Almost all businesses carry General Liability (CGL) insurance. Many lawsuits trigger Coverage A of the CGL insurance policy form, which insures liability for bodily injury and property damage. Less well known is coverage B, which insures public liability for bodily injury and publicity damage. This article discusses the broad scope of Cover B, particularly for intangible rights violations and intentional torts, which many companies (and their attorneys) mistakenly assume are not covered.

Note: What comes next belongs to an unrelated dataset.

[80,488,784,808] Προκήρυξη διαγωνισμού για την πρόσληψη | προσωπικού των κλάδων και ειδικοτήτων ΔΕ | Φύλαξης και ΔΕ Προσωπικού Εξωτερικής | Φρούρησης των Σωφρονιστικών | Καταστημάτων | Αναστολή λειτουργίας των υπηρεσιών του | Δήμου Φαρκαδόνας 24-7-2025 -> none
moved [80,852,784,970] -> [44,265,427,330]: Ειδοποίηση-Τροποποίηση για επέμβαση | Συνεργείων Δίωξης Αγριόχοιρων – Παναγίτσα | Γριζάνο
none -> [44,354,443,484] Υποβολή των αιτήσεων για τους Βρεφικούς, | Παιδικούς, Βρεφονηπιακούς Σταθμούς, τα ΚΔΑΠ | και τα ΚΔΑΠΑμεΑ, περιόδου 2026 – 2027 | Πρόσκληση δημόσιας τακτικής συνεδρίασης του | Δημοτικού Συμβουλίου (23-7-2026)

Intangible rights and intentional crimes
While Coverage A responds to liability claims for bodily injury or property damage caused by an “event” (which is generally defined as an accident including continued exposure to harmful conditions), Coverage B’s key term is ” offence”. The word “event” does not appear in Coverage B. The term “offence” is defined in the insurance policy form and often involves conduct that is not at all accidental.
Generally, with some variation, all of the following offenses are covered: a. False arrest, detention or imprisonment; b. Abusive lawsuits; vs. Abusive eviction, abusive entry or infringement of the right of private occupation of a room, accommodation or premises occupied by a person, committed by or on behalf of its owner, lessor or lessor; D. Publication, oral or written, in any way, of material that slanders or defames any person or organization or disparages the goods, products or services of any person or organization; e. Oral or written publication, in any manner, of material that violates a person’s right to privacy; F. Use of a third party’s advertising idea in your “advertisement”; g. Infringe the copyright, trade dress or slogan of another in your “advertisement”.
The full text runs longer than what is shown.